The ScienceBrief Review on marine heatwaves reveals that climate change has led to rises in the regularity, intensity, and extent of heatwave events in all oceans. The collapse of kelp forests on three continents and coral bleaching of the Great Barrier Reef, as well as other locations, are merely some of the impacts of marine heatwaves.
Marine heatwaves can be characterised as unusually warm water events that last for five or more days.

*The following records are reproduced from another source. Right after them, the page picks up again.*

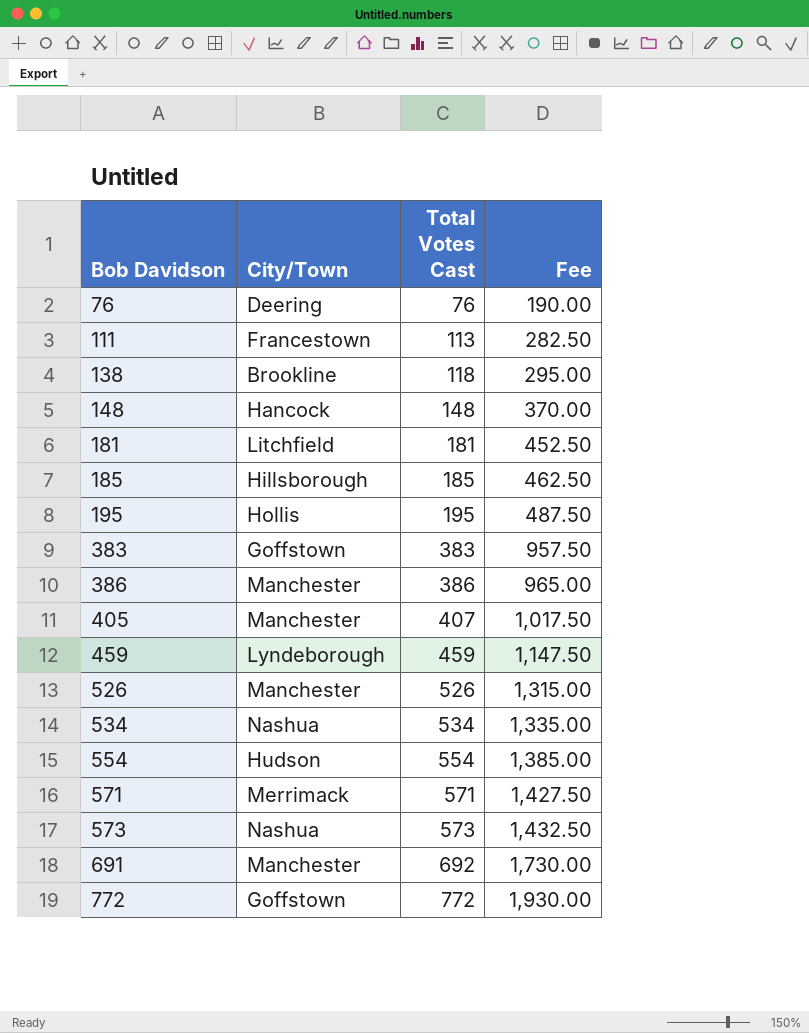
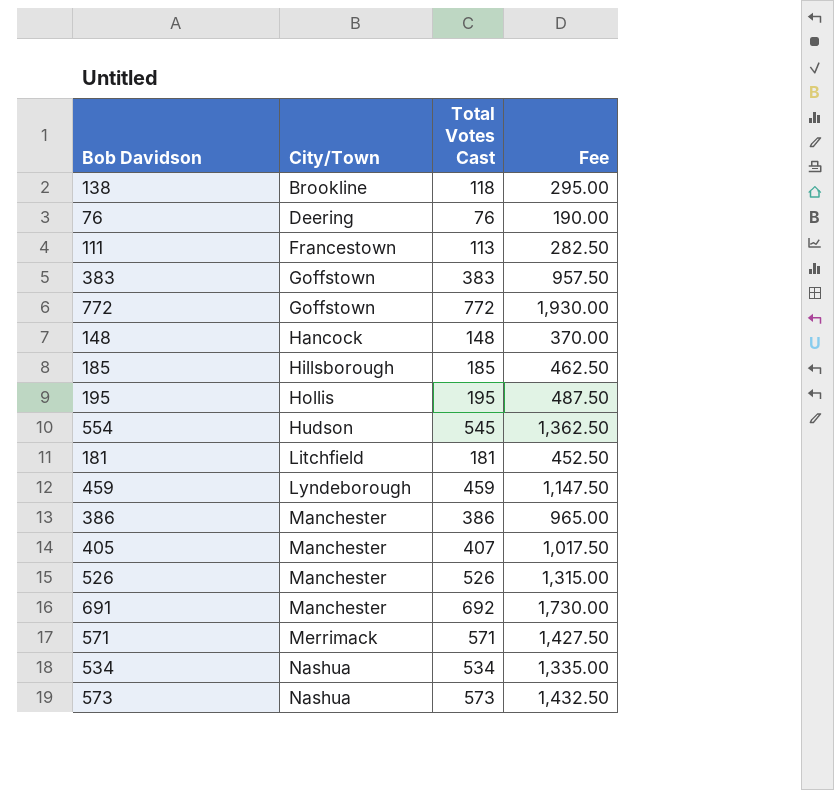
row order: Bob Davidson ascending -> City/Town ascending
554 | Total Votes Cast: 554 -> 545
554 | Fee: 1,385.00 -> 1,362.50

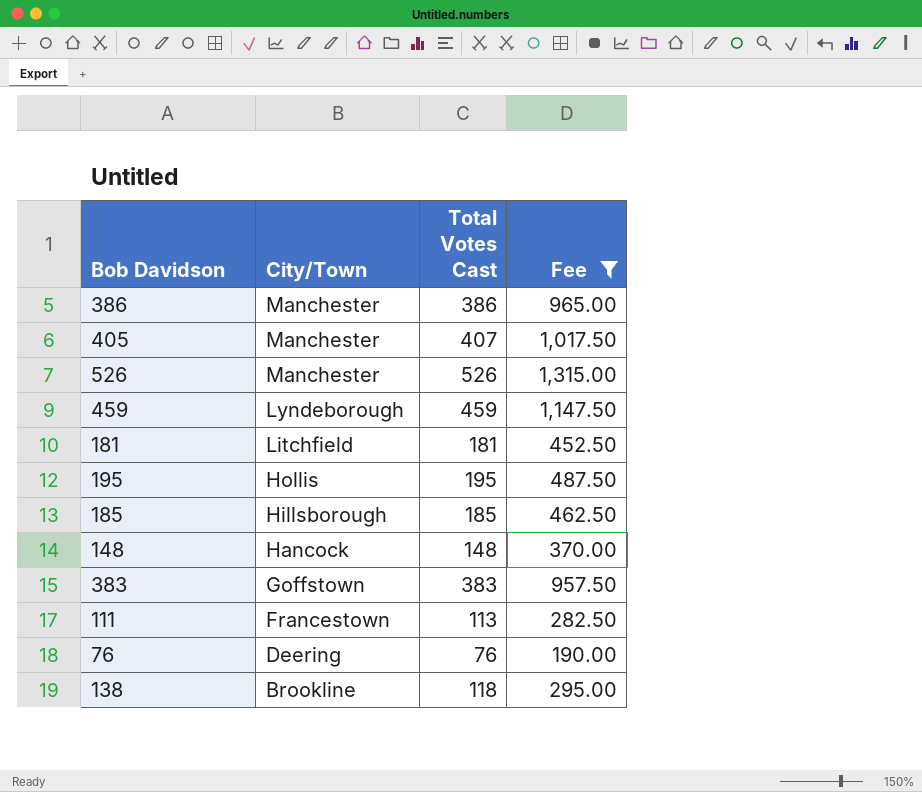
filter: none -> Fee <= 1,315.00
row order: City/Town ascending -> City/Town descending

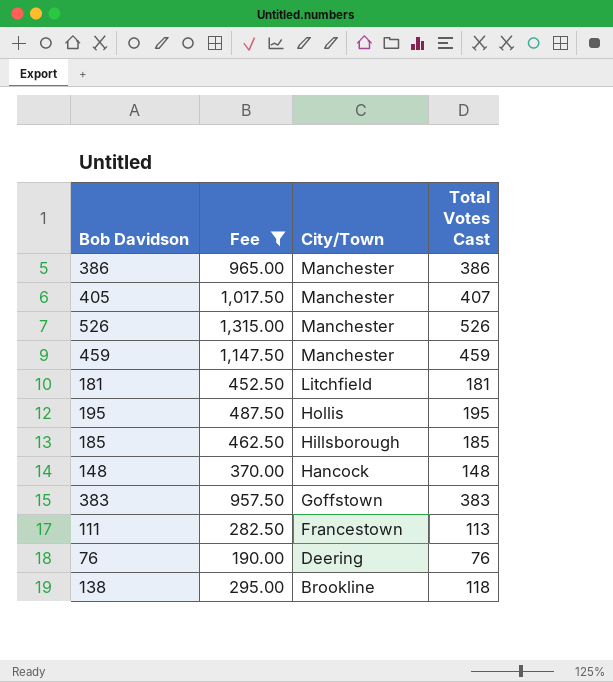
column Fee | position: 4 -> 2
459 | City/Town: Lyndeborough -> Manchester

They can be triggered by a range of natural physical processes driven by oceanic and atmospheric conditions.
Professor Thomas Wernberg of the University of Western Australia, who led this review, explained that the evidence indicates a clear consensus that ocean warming as a result of human-caused climate change is increasing the likelihood of these processes compounding to create more recurrent and intense heatwaves.
“These changes cause widespread ecological and socioeconomic impacts, in all oceans and on a range of species throughout entire ecosystems,” added Professor Wernberg. “For example, changes to the distribution of marine species, loss of biodiversity, and the collapse of foundation species including coral, kelp and seagrass.
“Also, declines in the services these ecosystems support, such as fisheries revenues and livelihoods, as well as cultural and recreational assets.”
Future marine heatwaves are anticipated to become more common, intense and longer by the mid-21st century under all future emissions scenarios, including those aligned with the Paris Agreement – highlighting impacts of historical emissions that are already ‘locked-in’.